Please return the data that follows precisely as written, but without the images.

## PROVIDED ENTRIES
Segment Open
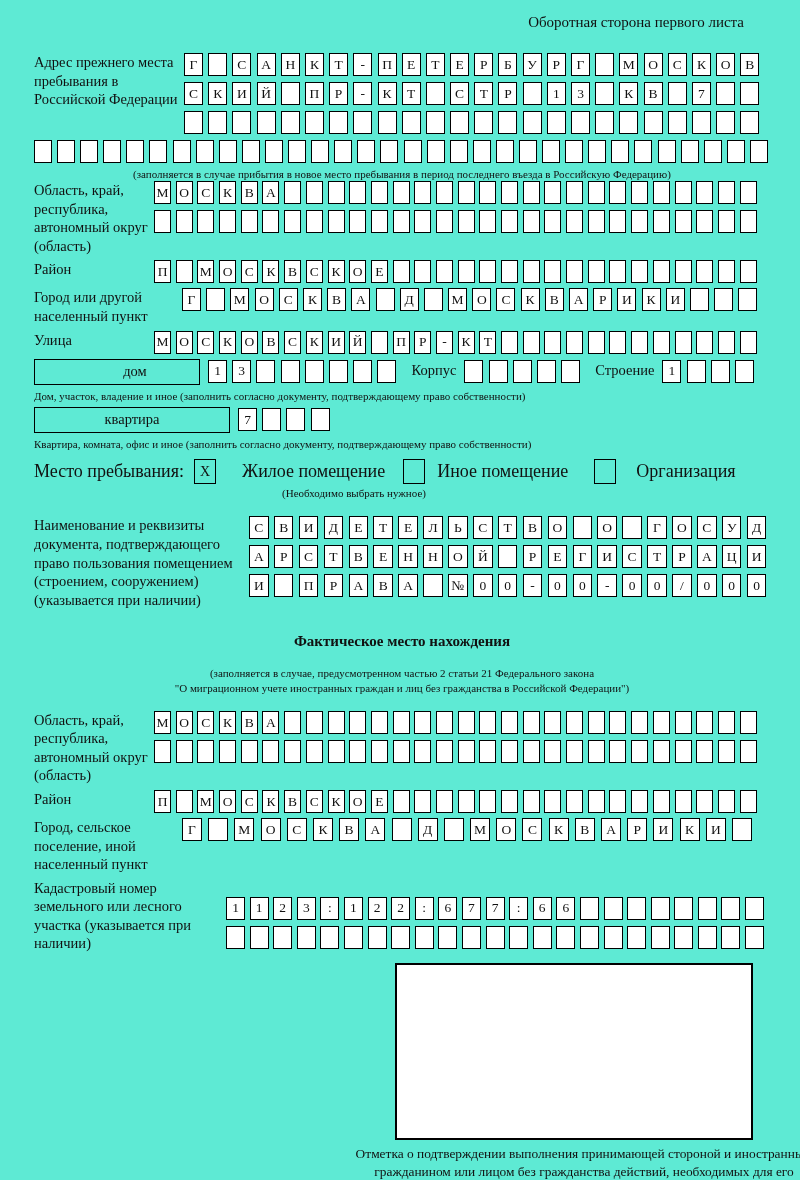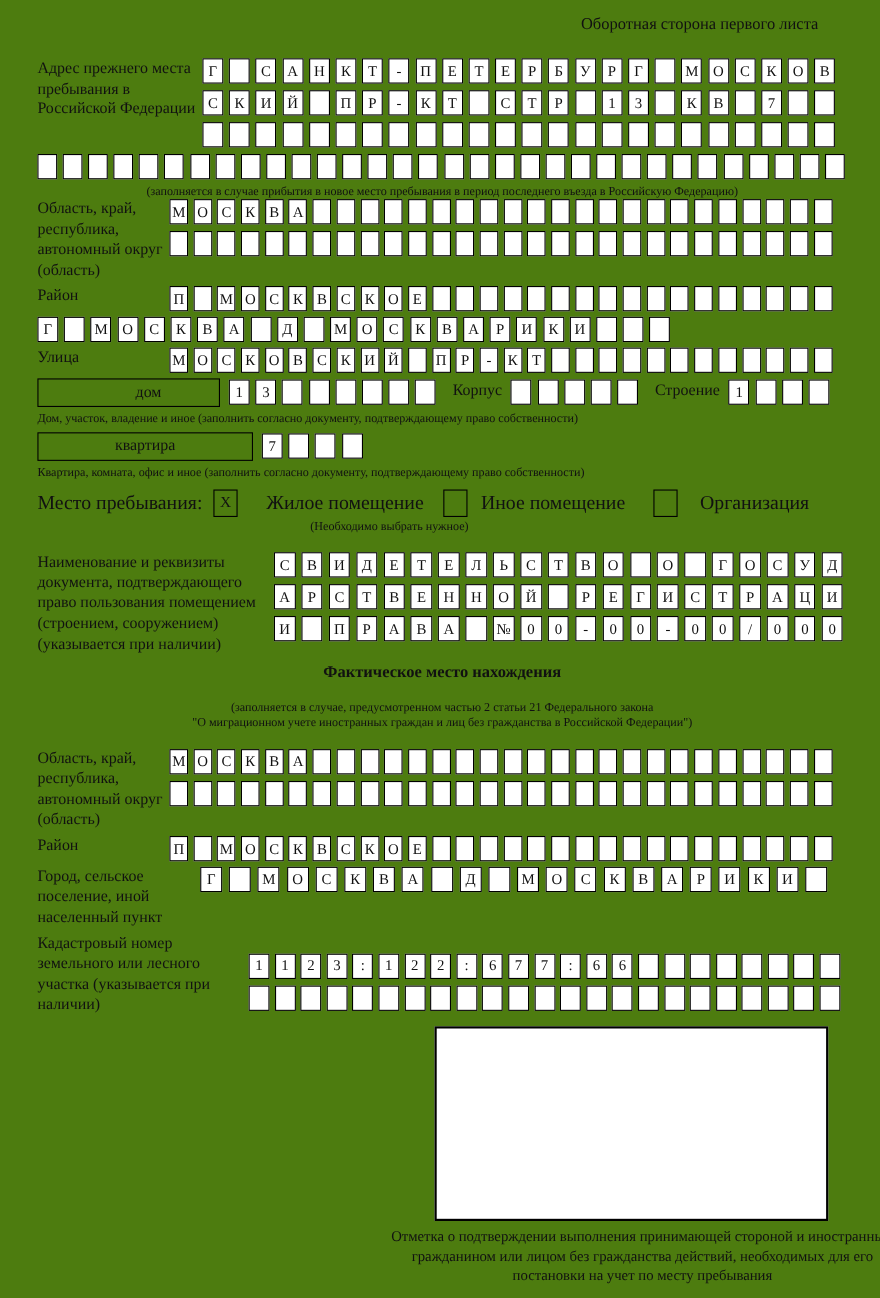--- a/index.html
+++ b/index.html
@@ -1,19 +1,19 @@
 <!DOCTYPE html>
 <html><head>
 <meta charset="utf-8">
 <style>
   * { margin:0; padding:0; box-sizing:border-box; }
   html,body { background:#fff; }
   .page {
     position:relative; width:800px; height:1180px; margin:0 auto;
-    background:#4d7c0f; color:#111;
+    background:#5eead4; color:#111;
     font-family:"Liberation Serif","DejaVu Serif",serif;
     padding:14px 30px 10px 34px; overflow:hidden;
   }
   .corner { text-align:right; font-size:15px; padding-right:26px; }
 
   .field { display:flex; align-items:flex-start; margin-bottom:5px; }
   .flabel { width:120px; flex-shrink:0; font-size:14.5px; line-height:1.28; }
   .flabel.w150 { width:150px; }
   .flabel.w148 { width:148px; }
   .flabel.w215 { width:215px; }
@@ -30,21 +30,21 @@
   .c32 .c { width:18px; margin-right:5.1px; }
   .c28 .c { width:17px; margin-right:4.7px; }
   .c21 .c { width:19.5px; margin-right:5.4px; }
   .c23k .c { width:19px; margin-right:4.6px; }
   .c22w .c { width:20px; margin-right:6.2px; }
   .csm .c { width:19px; margin-right:5.2px; }
 
   .caption { font-size:11px; line-height:1.3; }
   .center { text-align:center; }
   .h-bold { font-weight:bold; font-size:15px; text-align:center; }
-  .mt2{margin-top:2px;} .mt4{margin-top:4px;} .mt6{margin-top:16px;} .mt8{margin-top:8px;} .mb6{margin-bottom:6px;}
+  .mt2{margin-top:2px;} .mt4{margin-top:4px;} .mt6{margin-top:16px;} .mt8{margin-top:24px;} .mb6{margin-bottom:6px;}
 
   .addr-top { display:flex; margin-top:22px; }
   .fullrow { margin-top:0; }
 
   .house-row { display:flex; align-items:flex-start; margin-top:4px; }
   .named-box {
     border:1.6px solid #000; height:26px; display:flex; align-items:center;
     justify-content:center; font-size:14.5px; flex-shrink:0;
   }
   .inline-lbl { font-size:14.5px; padding:3px 8px 0 10px; white-space:nowrap; }
@@ -288,20 +288,21 @@
         <span class="c"></span>
         <span class="c"></span>
         <span class="c"></span>
         <span class="c"></span>
         <span class="c"></span>
         <span class="c"></span>
       </div>
   </div>
 
   <div class="field">
+    <div class="flabel w148">Город или другой населенный пункт</div>
     <div class="cells c24">
         <span class="c">Г</span>
         <span class="c"></span>
         <span class="c">М</span>
         <span class="c">О</span>
         <span class="c">С</span>
         <span class="c">К</span>
         <span class="c">В</span>
         <span class="c">А</span>
         <span class="c"></span>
Segment Closed
## RESULT FOR THIS TASK
--- a/index.html
+++ b/index.html
@@ -1,19 +1,19 @@
 <!DOCTYPE html>
 <html><head>
 <meta charset="utf-8">
 <style>
   * { margin:0; padding:0; box-sizing:border-box; }
   html,body { background:#fff; }
   .page {
     position:relative; width:800px; height:1180px; margin:0 auto;
-    background:#4d7c0f; color:#111;
+    background:#5eead4; color:#111;
     font-family:"Liberation Serif","DejaVu Serif",serif;
     padding:14px 30px 10px 34px; overflow:hidden;
   }
   .corner { text-align:right; font-size:15px; padding-right:26px; }
 
   .field { display:flex; align-items:flex-start; margin-bottom:5px; }
   .flabel { width:120px; flex-shrink:0; font-size:14.5px; line-height:1.28; }
   .flabel.w150 { width:150px; }
   .flabel.w148 { width:148px; }
   .flabel.w215 { width:215px; }
@@ -30,21 +30,21 @@
   .c32 .c { width:18px; margin-right:5.1px; }
   .c28 .c { width:17px; margin-right:4.7px; }
   .c21 .c { width:19.5px; margin-right:5.4px; }
   .c23k .c { width:19px; margin-right:4.6px; }
   .c22w .c { width:20px; margin-right:6.2px; }
   .csm .c { width:19px; margin-right:5.2px; }
 
   .caption { font-size:11px; line-height:1.3; }
   .center { text-align:center; }
   .h-bold { font-weight:bold; font-size:15px; text-align:center; }
-  .mt2{margin-top:2px;} .mt4{margin-top:4px;} .mt6{margin-top:16px;} .mt8{margin-top:8px;} .mb6{margin-bottom:6px;}
+  .mt2{margin-top:2px;} .mt4{margin-top:4px;} .mt6{margin-top:16px;} .mt8{margin-top:24px;} .mb6{margin-bottom:6px;}
 
   .addr-top { display:flex; margin-top:22px; }
   .fullrow { margin-top:0; }
 
   .house-row { display:flex; align-items:flex-start; margin-top:4px; }
   .named-box {
     border:1.6px solid #000; height:26px; display:flex; align-items:center;
     justify-content:center; font-size:14.5px; flex-shrink:0;
   }
   .inline-lbl { font-size:14.5px; padding:3px 8px 0 10px; white-space:nowrap; }
@@ -288,20 +288,21 @@
         <span class="c"></span>
         <span class="c"></span>
         <span class="c"></span>
         <span class="c"></span>
         <span class="c"></span>
         <span class="c"></span>
       </div>
   </div>
 
   <div class="field">
+    <div class="flabel w148">Город или другой населенный пункт</div>
     <div class="cells c24">
         <span class="c">Г</span>
         <span class="c"></span>
         <span class="c">М</span>
         <span class="c">О</span>
         <span class="c">С</span>
         <span class="c">К</span>
         <span class="c">В</span>
         <span class="c">А</span>
         <span class="c"></span>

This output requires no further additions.